The felt produced on the Tibet plateau is hard but flexible, and contains long fibers, which makes it good raw material for Kadian. Kadian is produced all over Tibet. The ones from Gyangze of Shigatse area are special. The area of Gyangze, with a history of 600 years in rug-making, has long been famous as 'the home of Kadian.' In Gyangze, every family knows how to make carpets. Gyangze is well known for not only its singular weaving technique, but its especially bright colors. All the dyes are made from local leaves, the roots of herbs, and mineral stones, except for red and black. These colors are very bright and colorfast.

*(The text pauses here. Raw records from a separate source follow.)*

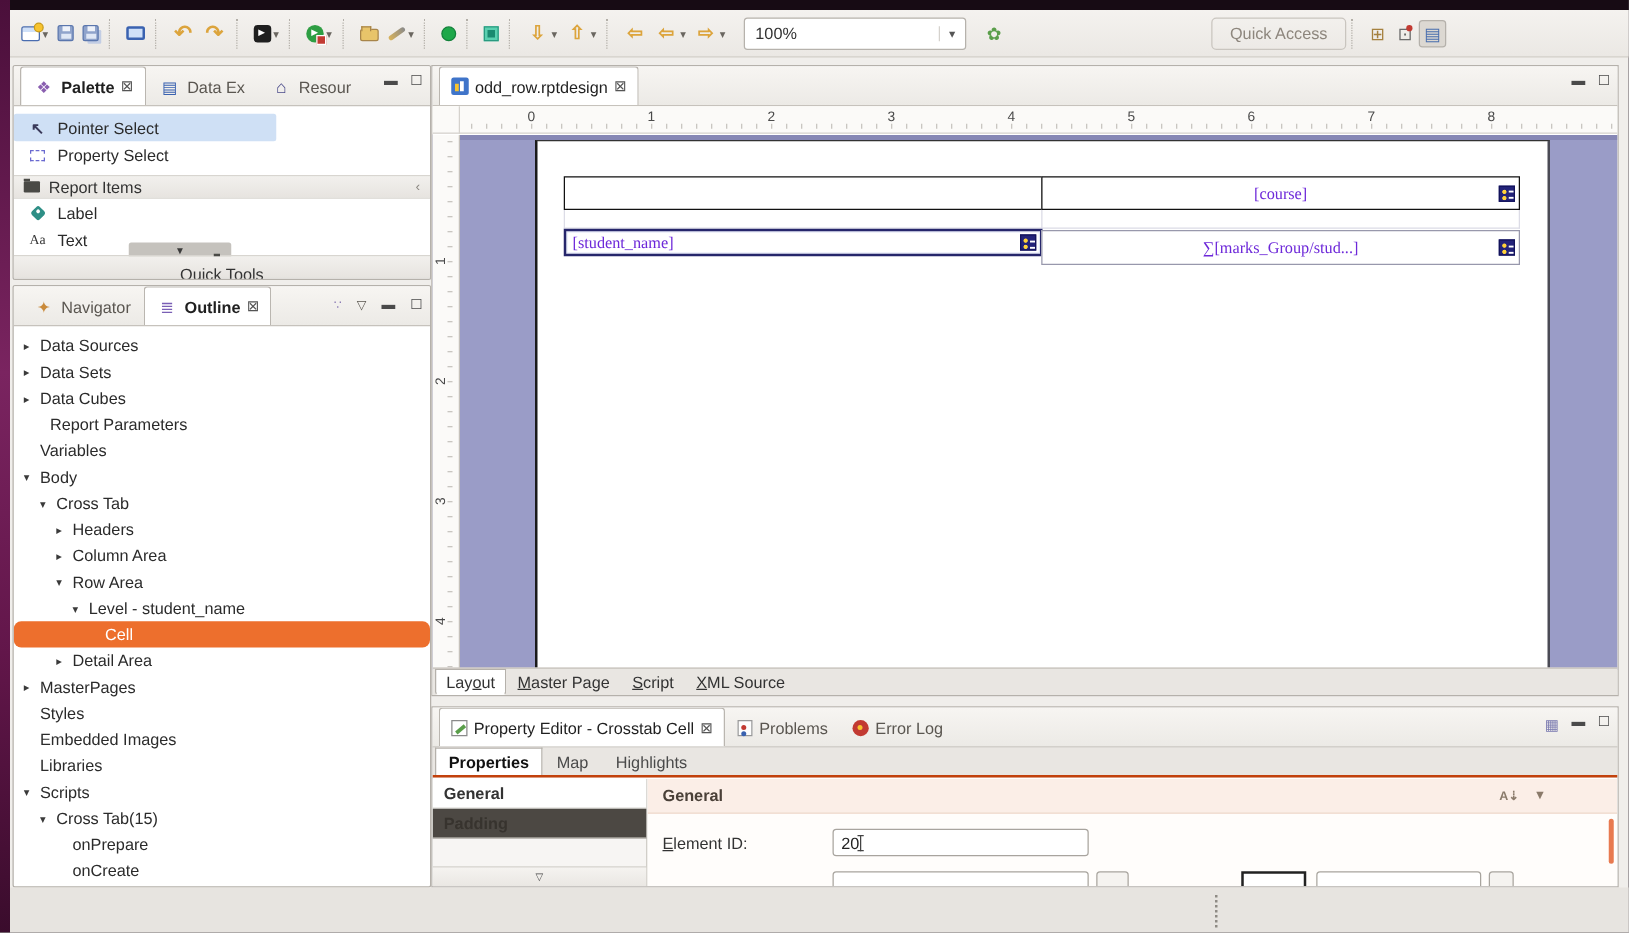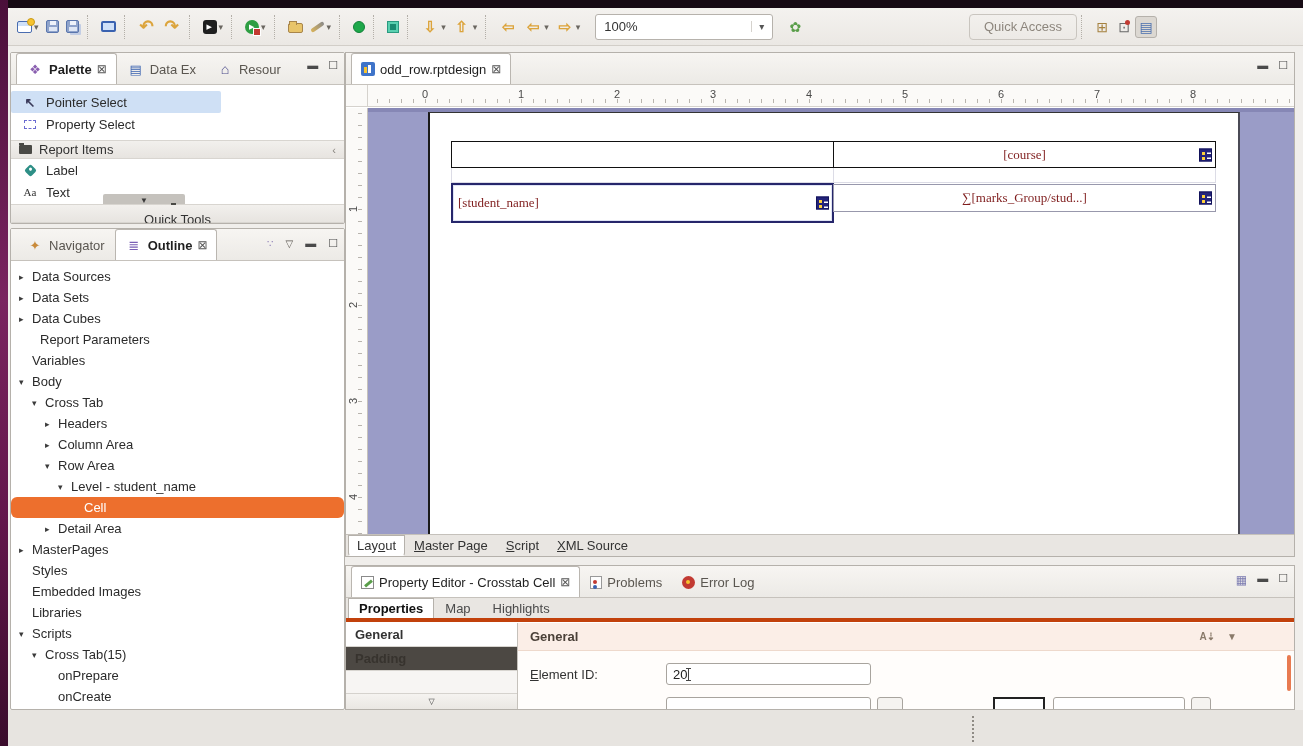"[course]" .crosstab { color: #7f1d1d -> #6d28d9 }
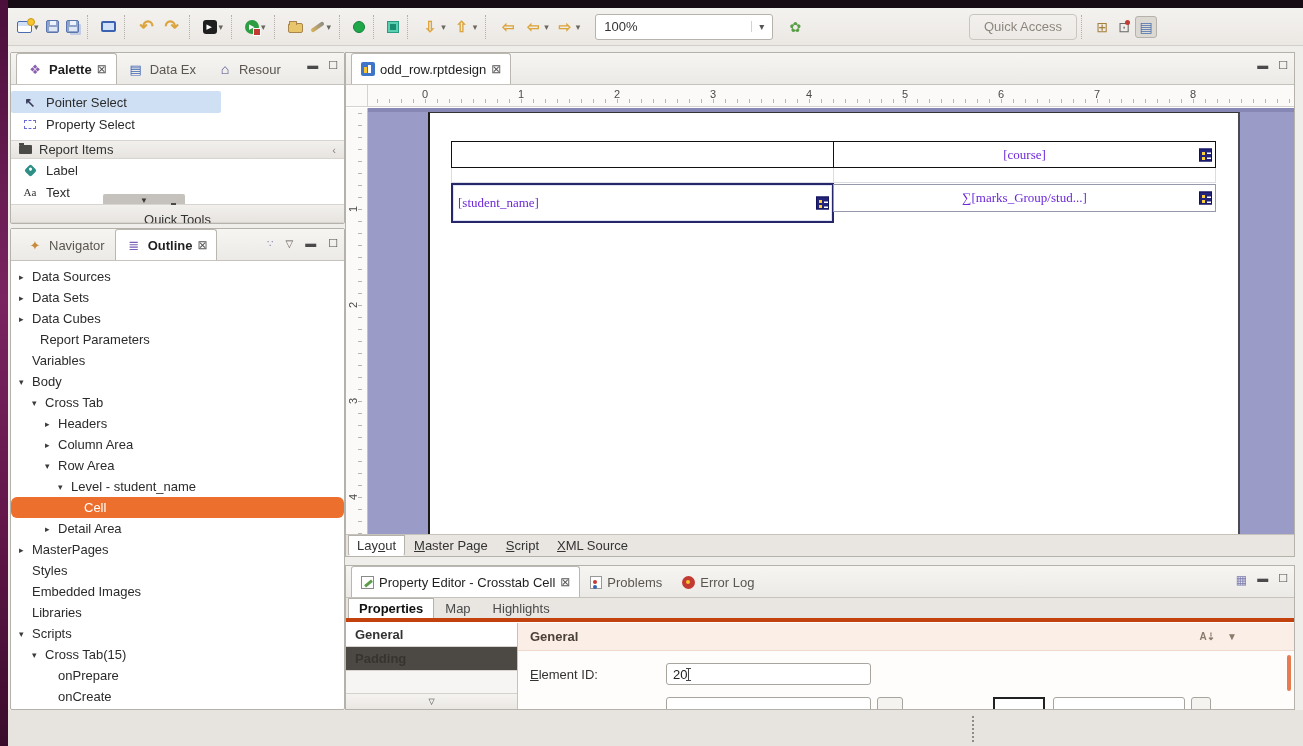"[student_name]" .c-student { height: 40px -> 22px }
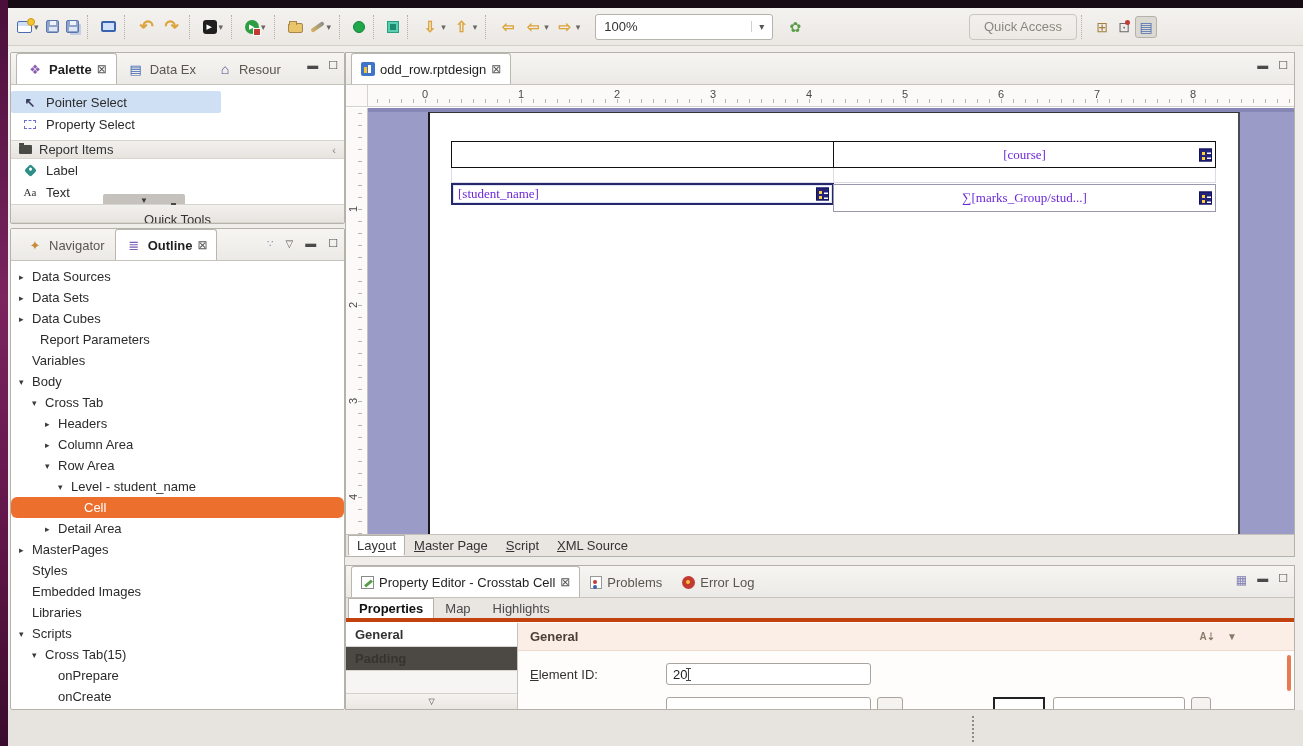"Properties" .subtabs { border-bottom: 4px solid #c2410c -> 2px solid #c2410c }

Kadian of Gyangze is not only famous in China but also has a big market in India, Nepal, and Bhutan. [Source: Chloe Xin, Tibetravel.org tibettravel.org]
Tibetan Knifes: Weapons and Crafts
Chloe Xin of Tibetravel.org wrote: “Tibetan knives are essential and indispensable in Tibetan people's daily life. Most Tibetans, male or female, carry knives. Usually, Tibetans wear a waist knife that is used to cut meat, and can double as protection while also serving as an accessory. It also has high value as an ethnic handicraft with a longstanding good reputation at home and abroad. [Source: Chloe Xin, Tibetravel.org tibettravel.org <>]
“There are three sorts of knives: long, short, and small. The longest ones are usually more than a meter, short ones are about 40 centimeters, and the small ones are just over 10 centimeters in length. In terms of shapes, there are pastoral styles, kamba styles, and the Shigatse area style. Knives are widely used for chopping down trees, for butchering animals, or even for the sky burial in Tibet. Indeed, knives have become a kind of decoration loved by boys and girls. Tibetan knives designed for men are usually rugged, while those designed for women are typically elegant. <>
“Made from delicately processed steel, Tibetan knives are typically quite bright and sharp. Handles are normally made of ox horns, ox bones or wood. Some top quality ones are entwined with silver or copper string. Sheathes, wrapped in copper or silver, tend to be more exquisite. Outside of the simple wooden or leather sheath covers, copper or sometimes silver or even gold in nice designs of birds, animals, or grass and flowers can be seen. Some are even inlaid with precious or colored stones, or even jewels. Just how expensive is up to the holder. <>
“Lhasa, Damxung, Lhatse, Yi'ong and Qamdo are well known for the production of the Tibetan knives. Typical Tibetan knives of the Shigatse area are produced in Lhatse. The Latse knife, with its beautiful appearance, sharp blade, and delicate and expensive scabbards, have long been recognized as an outstanding product. Bright and sparkling, such knives are handmade of high quality steel. <>
Roles of Tibetan knife: 1) Tools for daily life: To eat meat, Tibetans need knives. In some places, knives serve as plows and sickles. 2) Weapons: In 1904, when the British invaded Tibet, Tibetan soldiers fought with primitive rifles and long-handle waist knives. 3) Adornments: Tibetan knives are adorned with handles made of bull horns, antelope horns, wood or metal. Knife sheaths are made of animal hides, bull horns, metal or wood and are adorned with the "eight auspicious patterns" in gold, silver, copper and iron wire, swastikas, the auspicious pattern of dragon and phoenix, or are inlaid with corals, agates, peals peals and jade. <>
Decorations on Tibetan Arms and Armor
Donald LaRocca of The Metropolitan Museum of Art wrote: The materials and techniques used to decorate arms and armor from Tibet cover a broad range. The primary structural materials are iron and leather, frequently used in combination with gold, silver, copper alloys, and wood, and often incorporating turquoise, coral, yak hair, and various textiles. The techniques most often employed to decorate objects made principally of iron include damascening, inlay, engraving with gold and silver, pierced work, chiseling, and embossing. These techniques can be used alone but are more frequently combined. The degree of ornamentation and the range of symbols found on Tibetan arms and armor can vary considerably, but generally the same decorative motifs found on other Tibetan objects and works of art, such as furniture, ritual implements, sculpture, and paintings, are seen on arms and armor. [Source: Donald LaRocca, Department of Arms and Armor, The Metropolitan Museum of Art <*>]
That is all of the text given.